For each board, each pair's score is converted to IMPs as if each pair in the opposite direction (other than those faced) were the pair's teammates. The score carried forward to the end of the evening is the average of those IMP conversions (including fractions). Those are summed for the final pair scores.

This method is known as Cross-IMPs; it is very common online and, even for our team games, each pair's score for the national Grading System (NGS) is calculated this way.

Team Tactics

Unlike matchpoint scoring, at IMP scoring not every board counts the same.
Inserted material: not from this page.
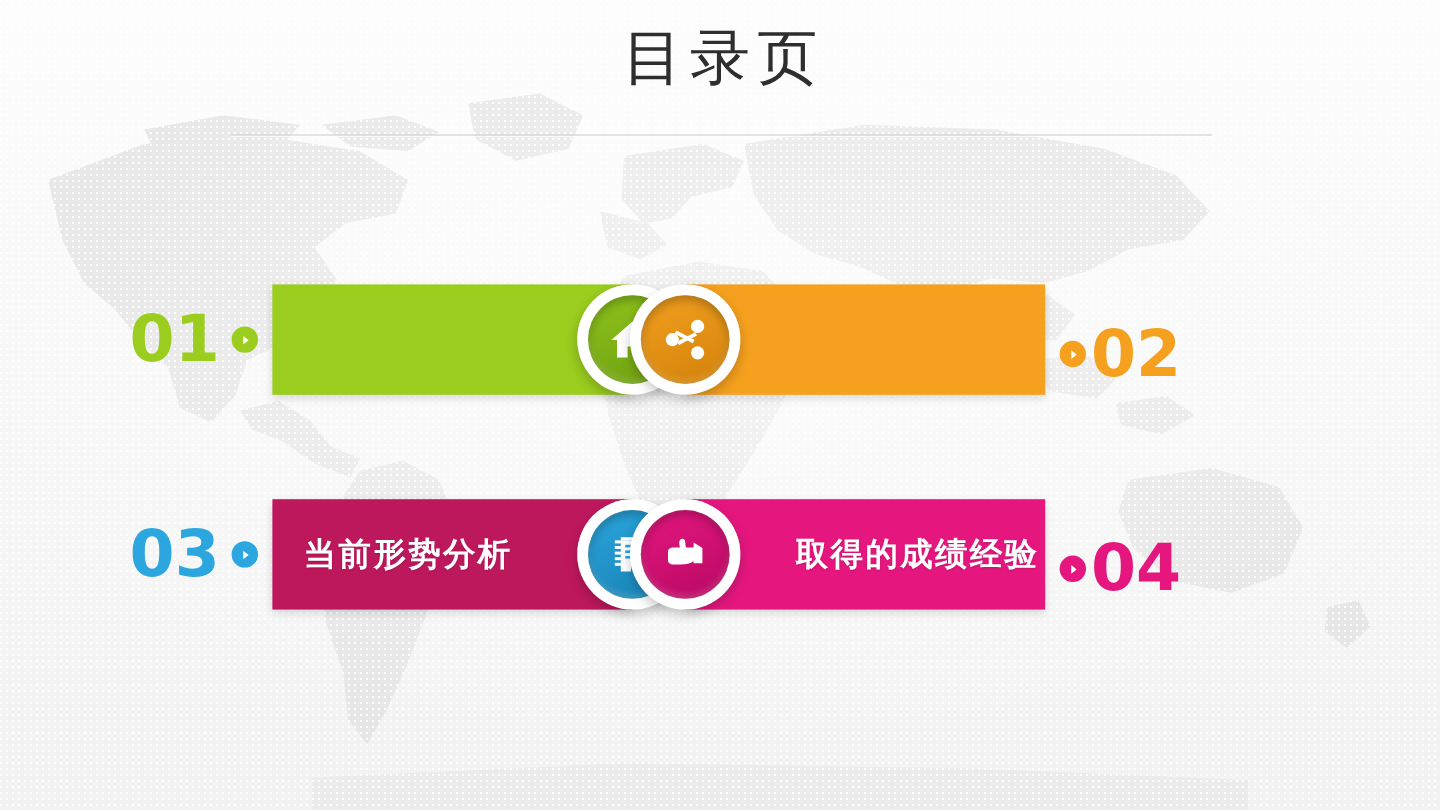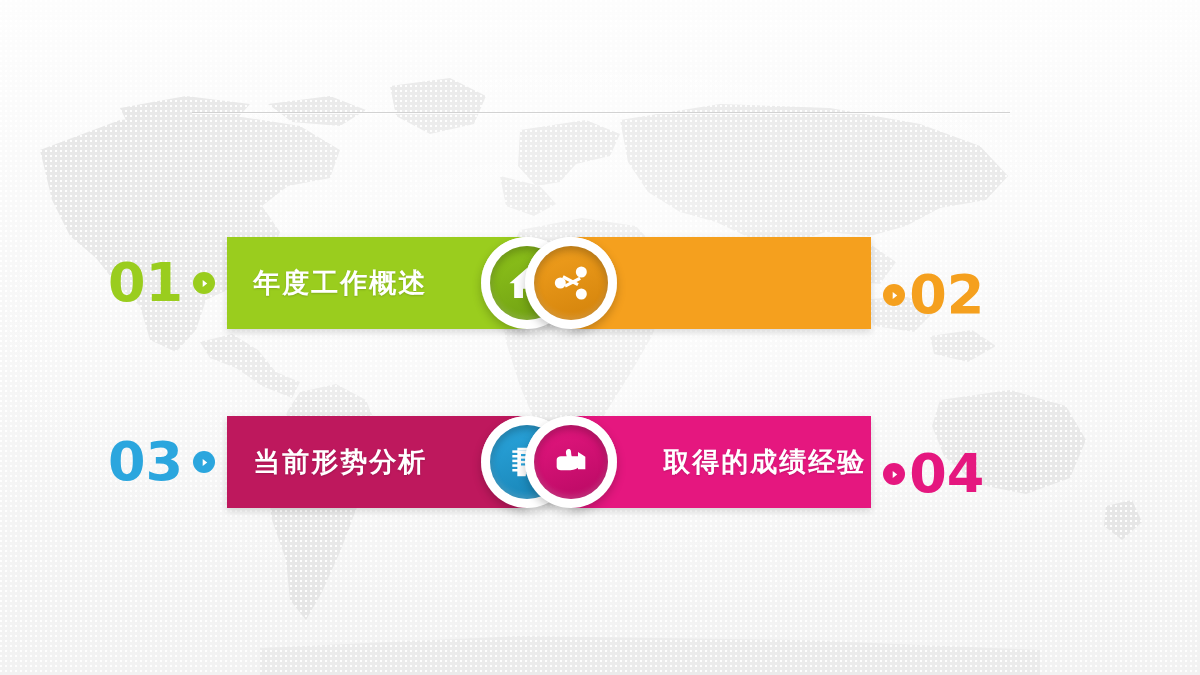"目录页" div.title { html: none -> <div>目录页</div> }
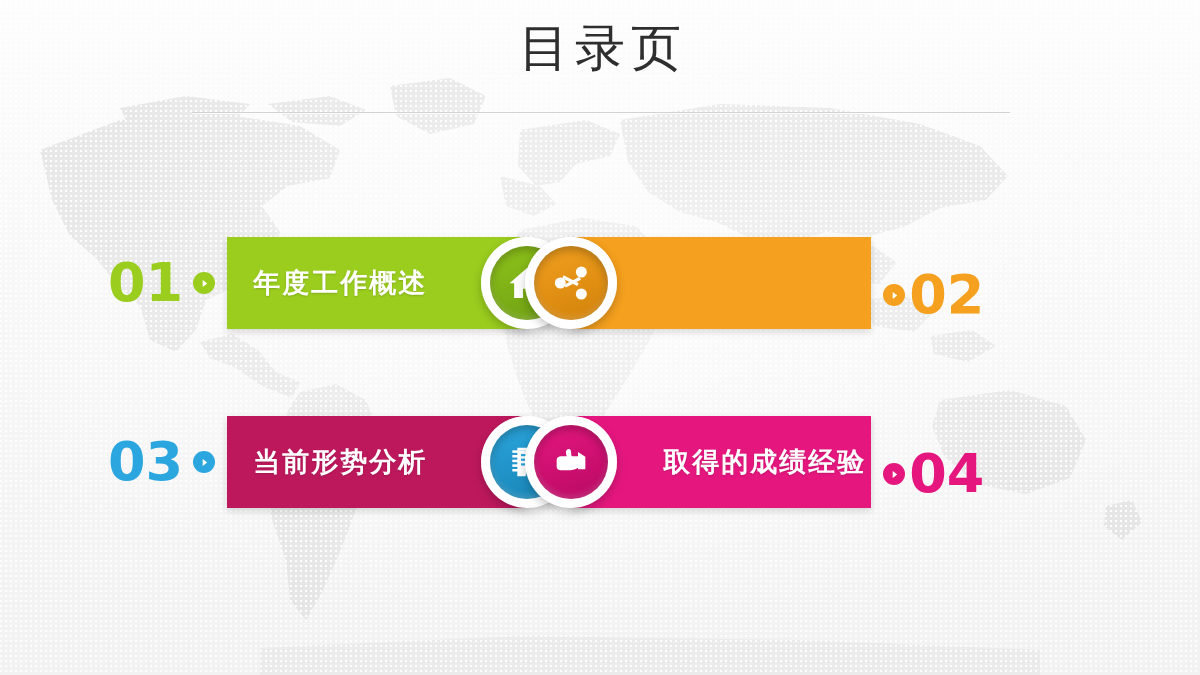"年度工作概述" span.bar-label { html: <span>年度工作概述</span> -> none }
In the example scores above, making/defeating contracts is important; games, slams and sacrifices are 'big' boards, part-scores less so.

Since IMP Pairs is at heart a team game, you need to adopt team-tactics in bidding and play to do well. Here are a few tips you and your partner might like to consider.

  • Overtricks are relatively unimportant; never risk the contract for an extra trick.
  • The same is true of extra undertricks; never risk a contract making by trying to defeat it by two (or more) tricks when you can simply take it one down.
  • The reward for bidding and making games is considerable. Bid games that might be slightly against the odds, especially when you are vulnerable when the reward is higher.
  • Seek safety: prefer a safe 5 over a risky 3NT, prefer a safe 2 over a risky 1NT. The gains from higher-scoring no-trumps do not offset the losses when it goes down.
  • Always play in the safest slam: 6 making is better than any risks in 6NT.
  • Be wary of doubling part-scores of 2 and above – 'doubling into game'. If they make the contract, they get the game bonus, essentially on a part-score deal.
  • Plus-scores are good. Be wary of over-competing part-scores; accepting +100 instead of +110/140 is no loss (or only 1 IMP), whereas conceding -100 instead of taking +100 is a loss of five. Defeating their low-level contracts and making yours ensures a useful supply of IMPs on boards that you might regard as 'dull'.
  • Don't prolong the play when your contract is assured – save your time for the next critical deal.